TASK BRIEF: Each record below must come back exactly as written; its pictures must not.

SUPPLIED RECORDS:
<<<<
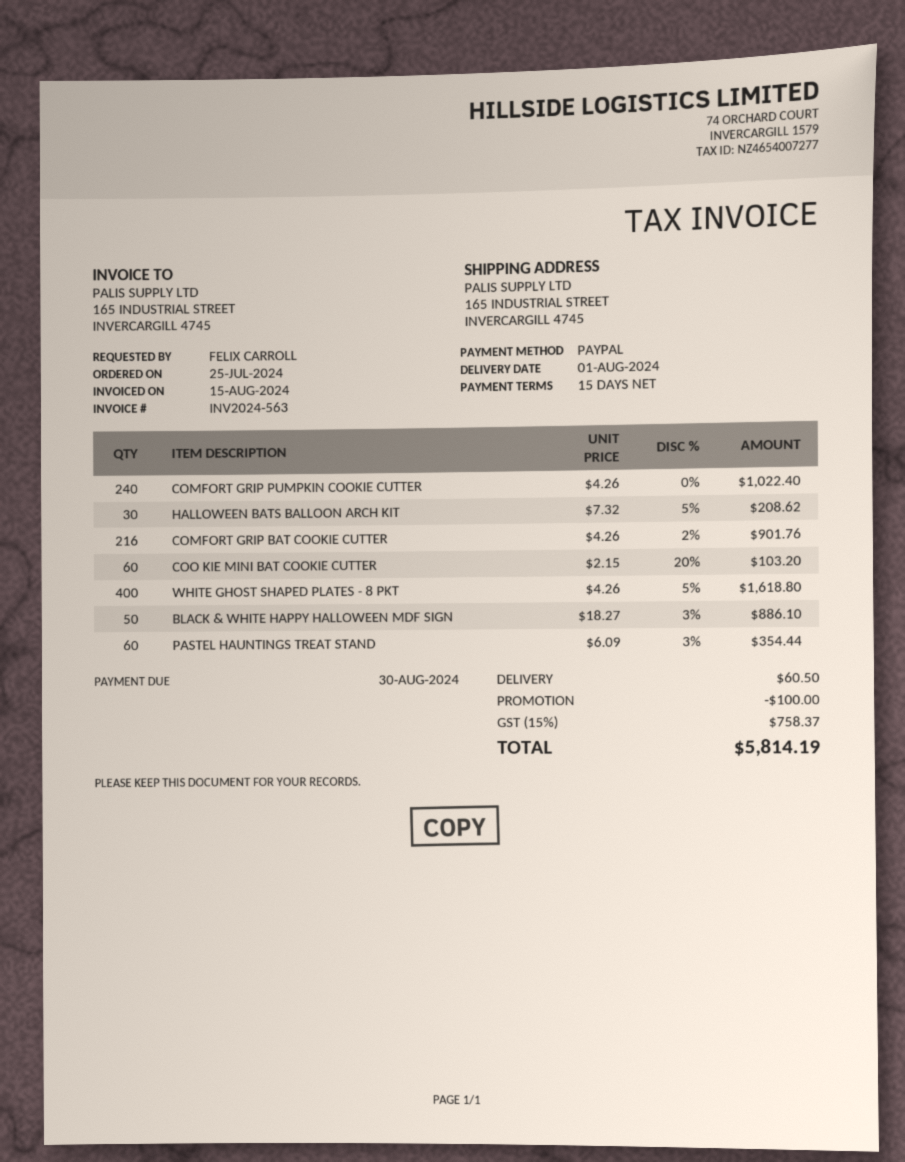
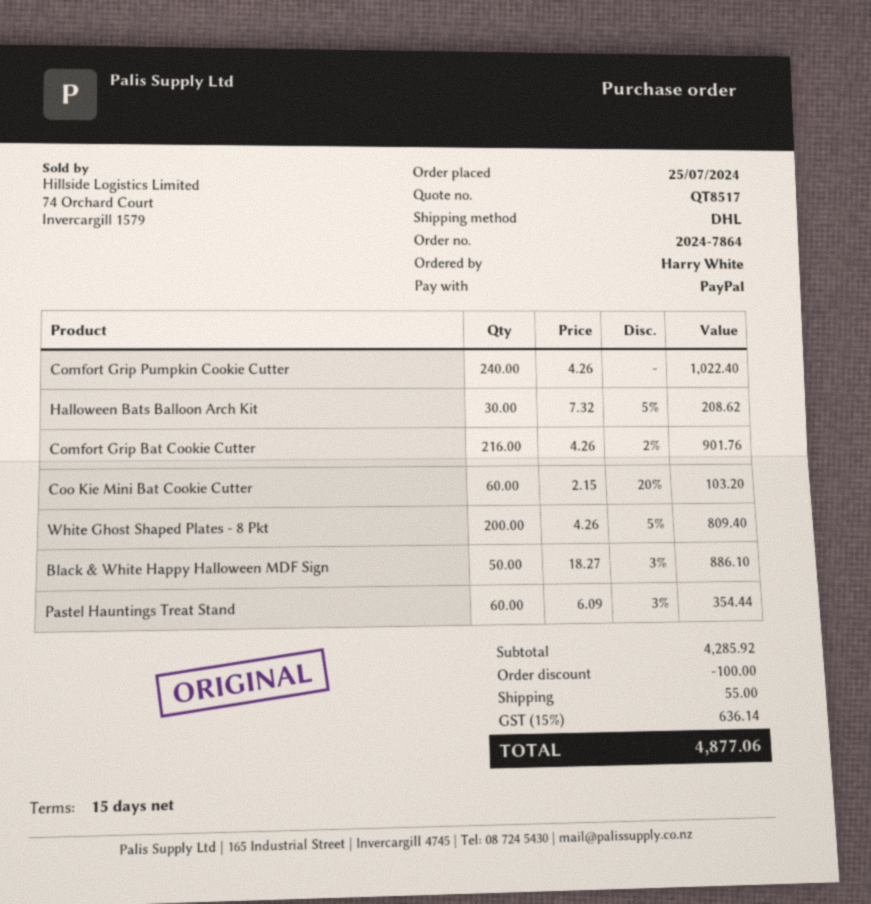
ordered by: FELIX CARROLL -> Harry White
WHITE GHOST SHAPED PLATES - 8 PKT: 400 x 4.26 - 5% = 1618.80 -> 200 x 4.26 - 5% = 809.40
shipping: 60.50 -> 55.00
tax: 15% = 758.37 -> 15% = 636.14
total: 5814.19 -> 4877.06

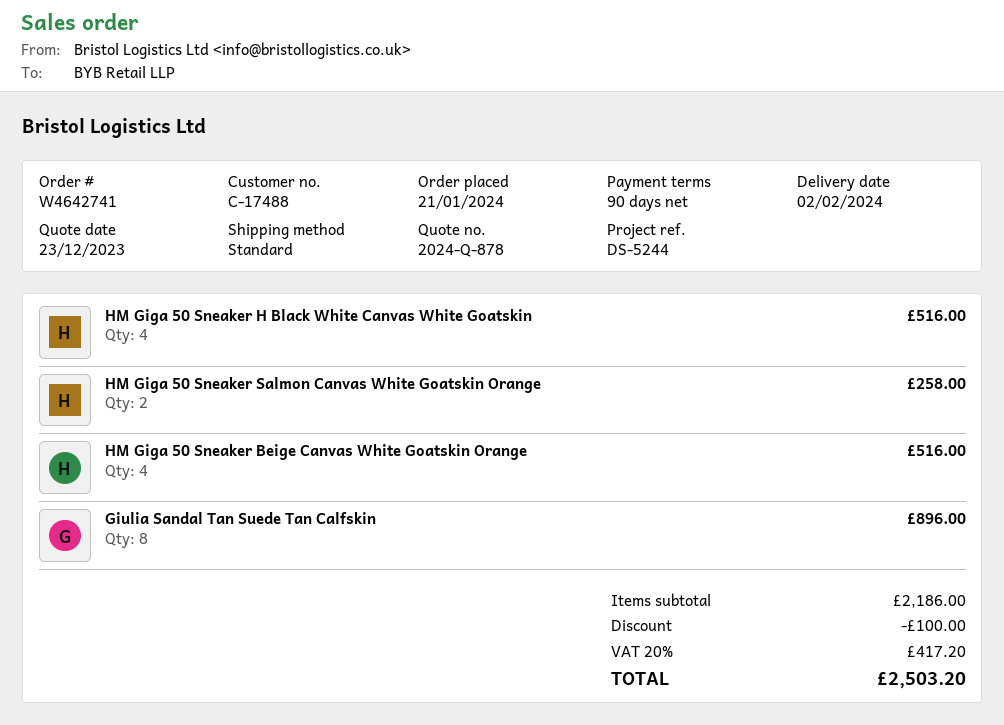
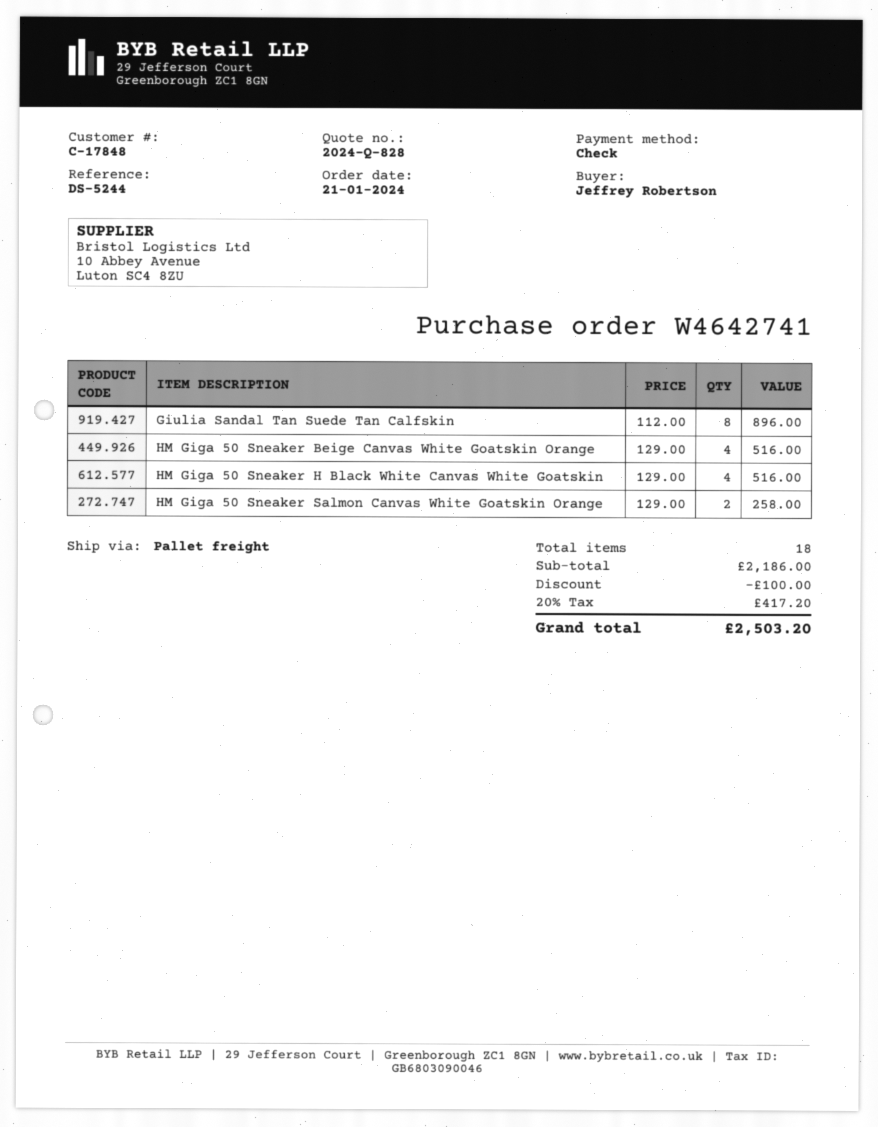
quote number: 2024-Q-878 -> 2024-Q-828
customer number: C-17488 -> C-17848
shipping method: standard -> pallet freight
>>>>
ANSWER BELOW:
ordered by: FELIX CARROLL -> Harry White
WHITE GHOST SHAPED PLATES - 8 PKT: 400 x 4.26 - 5% = 1618.80 -> 200 x 4.26 - 5% = 809.40
shipping: 60.50 -> 55.00
tax: 15% = 758.37 -> 15% = 636.14
total: 5814.19 -> 4877.06

quote number: 2024-Q-878 -> 2024-Q-828
customer number: C-17488 -> C-17848
shipping method: standard -> pallet freight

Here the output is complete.